To hear Treasury Secretary Henry Paulson tell it these days, the most effective use by far of Uncle Sam's $700 billion rescue fund is to rebuild the capital in U.S. banks and other financial companies by taking big equity stakes in those that the Treasury deems strong enough to survive the current turmoil. As the crisis has deepened, Paulson has abandoned earlier plans to buy up the troubled mortgage assets gumming up the balance sheets of banks.
Following a surprising turnabout announced on Nov. 12th—which he stoutly defended in a contentious hearing before the House Financial Services Committee on Nov. 18—Paulson now argues that the equity purchases in banks and other financial firms clearly represent the best bang for the government buck. "An emphasis on capital seems to us a better strategy," he said at the hearing. "When the situation changed, we changed the strategy. We didn't implement a flawed strategy."
But if Paulson thought that his announcement would bring some clarity to the Treasury's nascent rescue program, it has done exactly the opposite. The shift, along with the tense battles over whether some of the funds should go to bail out the struggling auto giants or homemakers facing foreclosures, has only heightened the confusion in Washington and on Wall Street about how Treasury plans to spend the rescue money and what criteria it's using to decide who gets a slice of the pie. "You came to us with a plan, then suddenly one day we woke up and found that $700 billion would be used for a different purpose," said Representative Gary Ackerman (D-N.Y.). "You appear to be flying a $700 billion plan by the seat of your pants."
The congressional ire was bipartisan—and it went well beyond ideology. Conservative Representative Jeb Hensarling (R-Tex.) spoke for many of the plan's original opponents as he too fretted over the change. "It felt like a bait and switch," he said.
There's more than just politics at stake, of course. The sense that policymakers are struggling to get ahead of the markets' woes, and have frequently switched course or backtracked on earlier declarations about what needed to be done, has damaged investor confidence and created even more jitters in the markets. "There's no question that there's a sense they're jumping from plan to plan," says Rod Dubitsky, the head of asset-backed securities research at Credit Suisse. "They appear to be extremely reactive; as a result, we find ourselves continually behind the curve."
Dubitsky believes that the Treasury should have stuck to its original intent and bought up mortgage assets; not only would that improve mortgage markets, he argues the government would then be positioned to finally develop a more standardized national approach to loan modifications, and to do a more effective job of managing the often deteriorating real estate that's now piling up on the market due to the wave of foreclosures.

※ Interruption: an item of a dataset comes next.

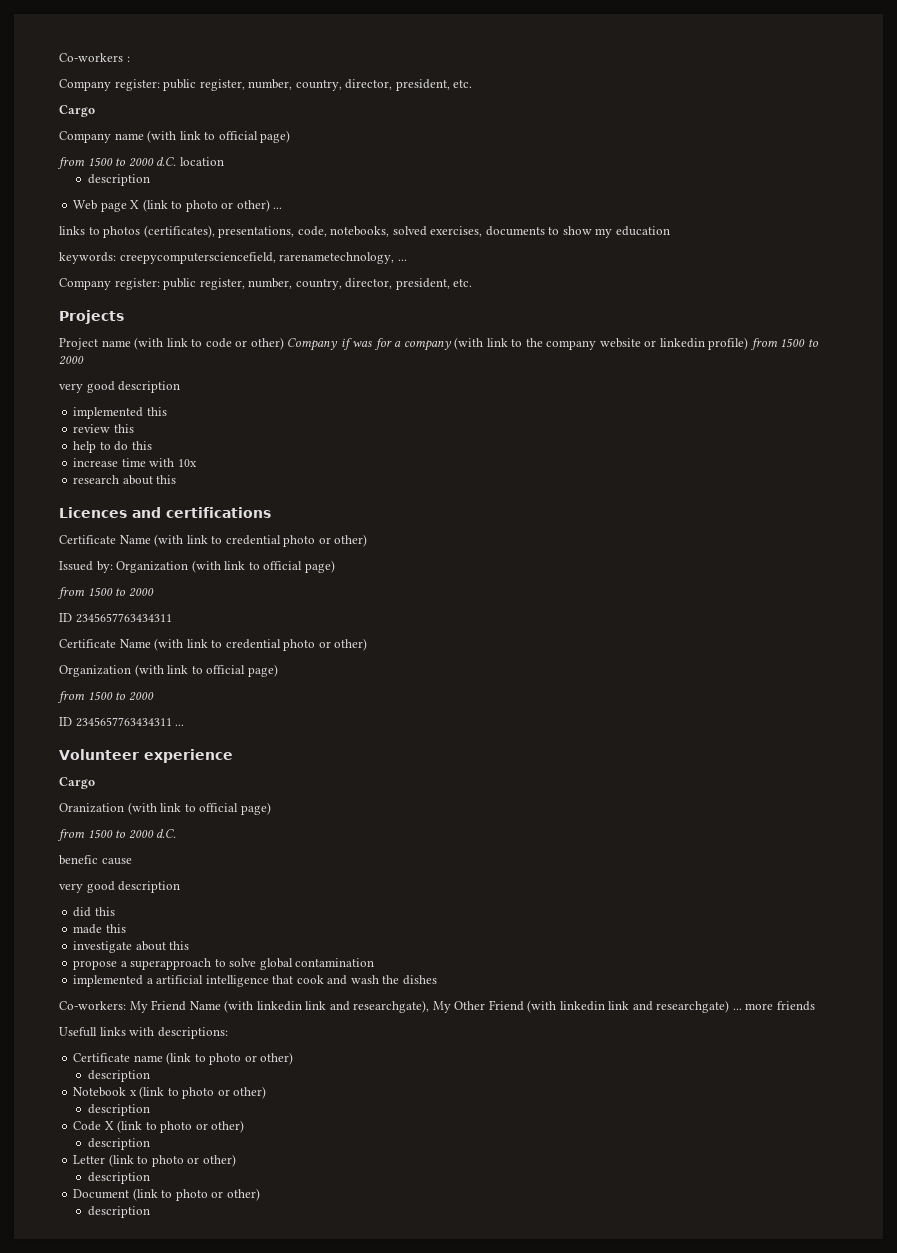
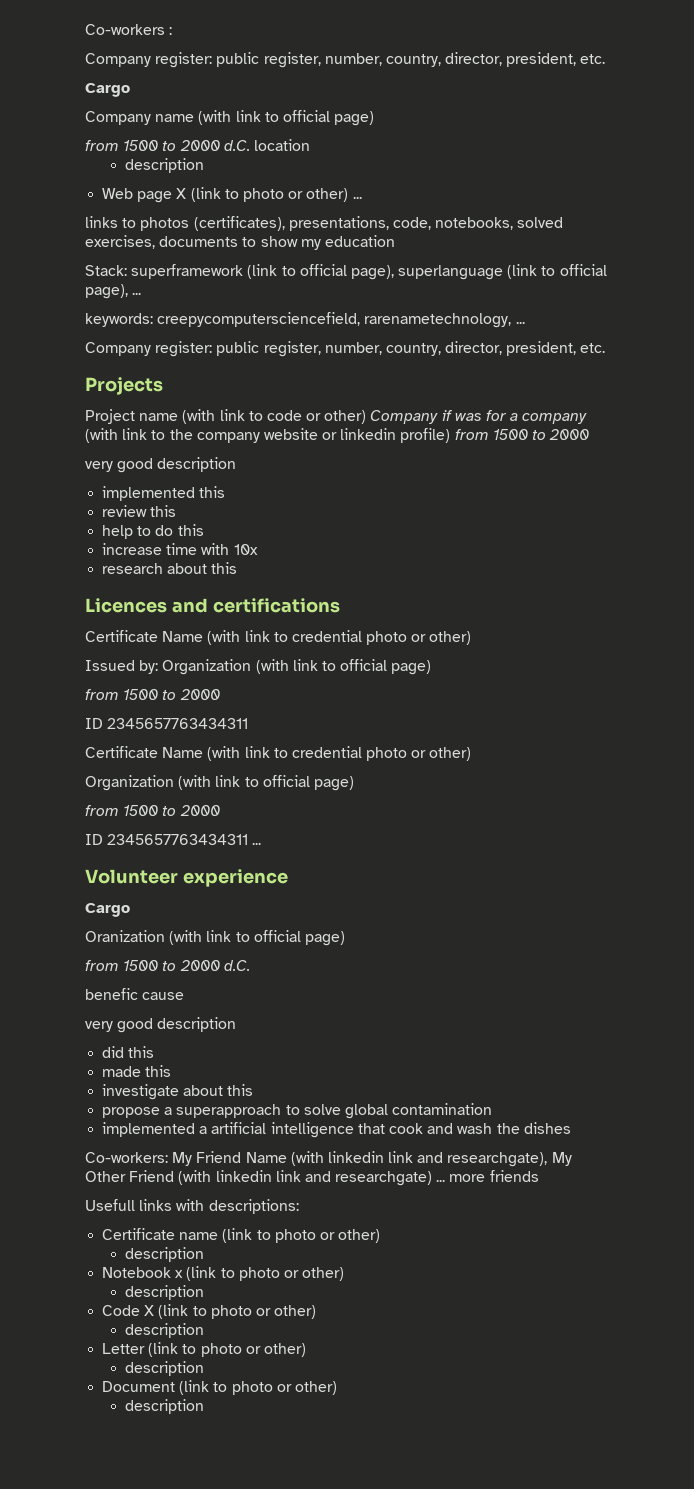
(670, 231) none -> [85,264,607,280] [85,284,142,299] // Stack: superframework (link to official page), superlanguage (link to official page), ...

Throughout the crisis, Paulson and other policymakers have often downplayed the need to tackle one or another aspect of the crisis—only to have it emerge later as a larger problem that must be addressed.
Through the early part of the year, Administration officials repeatedly argued that voluntary industry efforts to rework troubled mortgages held by homeowners facing sharply higher monthly payments when their adjustable-rate mortgages reset would be enough; now, they are scrambling to come up with more extensive foreclosure mitigation programs that will stem the still rapid growth in foreclosures.
In early September, they strongly resisted pleas to help troubled insurer AIG (AIG)—only to announce an $85 billion government bailout days later when private alternatives evaporated. Treasury has since hiked its aid to more than $150 billion.